C Of A (CIV) No. 34/2005
IN THE COURT OF APPEAL OF LESOTHO
In the matter between:
LEBOHANG KHABO Appellant
FUMANE ‘MALEBONA KHABO Respondent
Held in Maseru
 The appellant sought the rescission of a judgment granted in the High Court on the 8th September 2004. In its judgment the court had granted the respondent – his wife – a decree of divorce on the grounds of his adultery, custody of their four minor children, and an order for costs. The application was brought in accordance with Rule 45(1)(a) of the High Court Rules (the Rules) on the ground that it was erroneously granted in the absence of a party affected thereby. The court a quo refused to rescind these orders. The court did however rescind two other orders that had been granted ancillary to the divorce order, affecting the maintenance of the children and the forfeiture of “the benefits arising out of the marriage”. It is against the order to refuse to rescind the three orders referred to above that he has appealed to this Court.

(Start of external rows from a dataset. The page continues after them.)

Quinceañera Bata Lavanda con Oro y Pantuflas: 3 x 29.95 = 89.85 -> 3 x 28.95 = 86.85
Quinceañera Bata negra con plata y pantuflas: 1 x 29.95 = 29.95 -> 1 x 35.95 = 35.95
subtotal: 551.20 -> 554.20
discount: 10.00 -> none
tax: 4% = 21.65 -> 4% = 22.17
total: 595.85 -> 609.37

 The appellant was himself the plaintiff in the matrimonial proceedings. In his action he sought an order for the restitution of conjugal rights failing which a decree of divorce, custody of three of the four minor children, forfeiture of the benefits arising from the marriage and costs.

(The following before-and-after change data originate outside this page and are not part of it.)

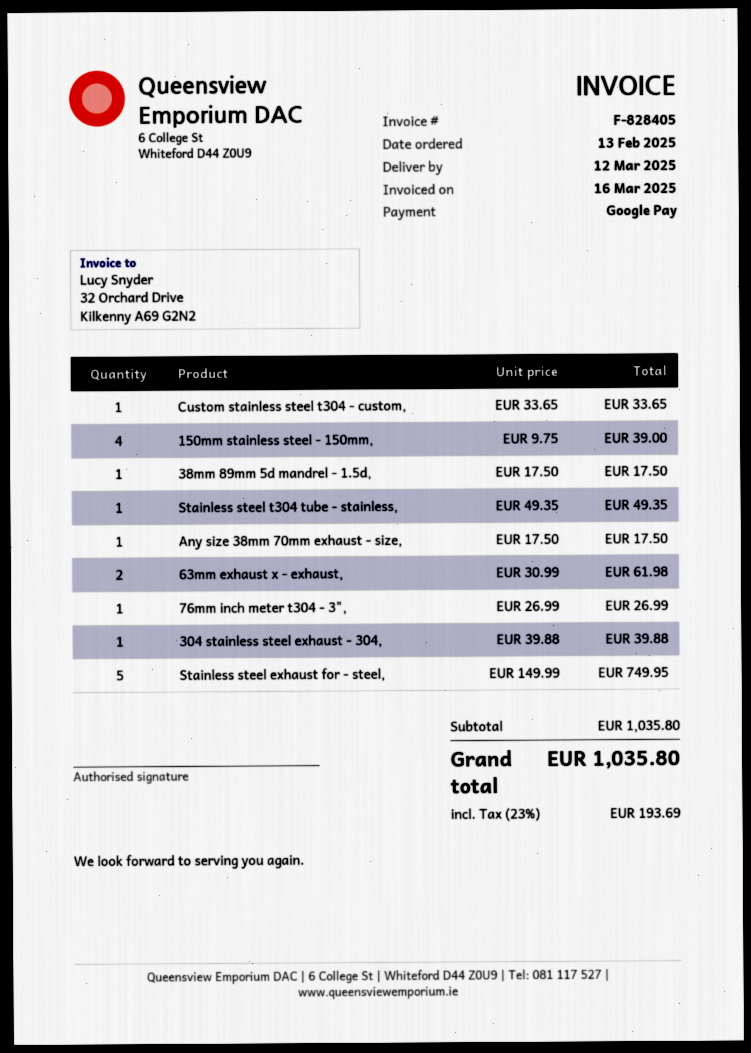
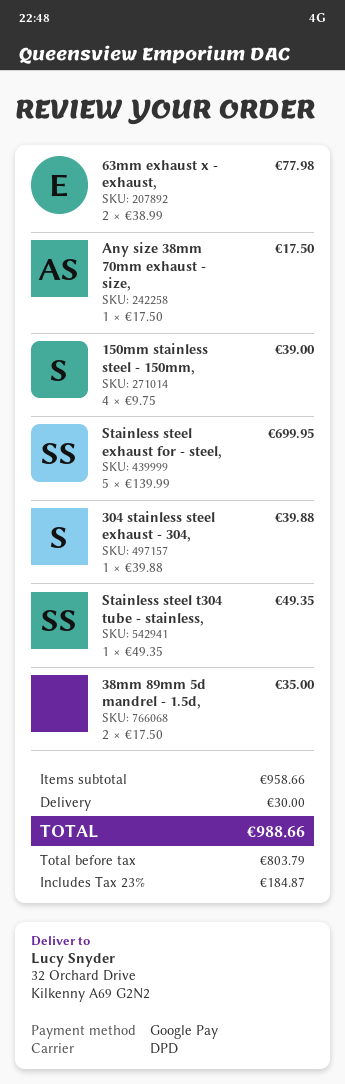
Custom stainless steel t304 - custom,: 1 x 33.65 = 33.65 -> none
38mm 89mm 5d mandrel - 1.5d,: 1 x 17.50 = 17.50 -> 2 x 17.50 = 35.00
63mm exhaust x - exhaust,: 2 x 30.99 = 61.98 -> 2 x 38.99 = 77.98
76mm inch meter t304 - 3",: 1 x 26.99 = 26.99 -> none
Stainless steel exhaust for - steel,: 5 x 149.99 = 749.95 -> 5 x 139.99 = 699.95
subtotal: 1035.80 -> 958.66
shipping: none -> 30.00
tax: 23% = 193.69 -> 23% = 184.87
total: 1035.80 -> 988.66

 To this the respondent pleaded and she herself counterclaimed for a decree of divorce on the grounds of adultery; alternatively for a restitution order on the grounds of appellant’s desertion. She also claimed custody of and maintenance for the children as well as for the two orders rescinded by the High Court referred to above. The events to which I refer below occurred after the pleadings had been closed and the matter was ripe for hearing.
 The appellant had the distressing habit of appointing and terminating the services of his legal advisers. Thus the firm of attorneys acting for him in this appeal had been mandated to institute matrimonial proceedings on his behalf as long ago as 2001. However, their mandate was terminated in March 2004 and they were succeeded by Messrs. Nthethe and Co. on the 6th of April 2004. A few months later their mandate was also terminated by the appellant. In October 2004 Mr. Phoofolo was appointed to initiate a rescission application. This firm, however, withdrew in January 2005 to be succeeded by Messrs. Sooknanan and Associates. They in turn withdrew in May 2005 when his present attorneys were re-appointed.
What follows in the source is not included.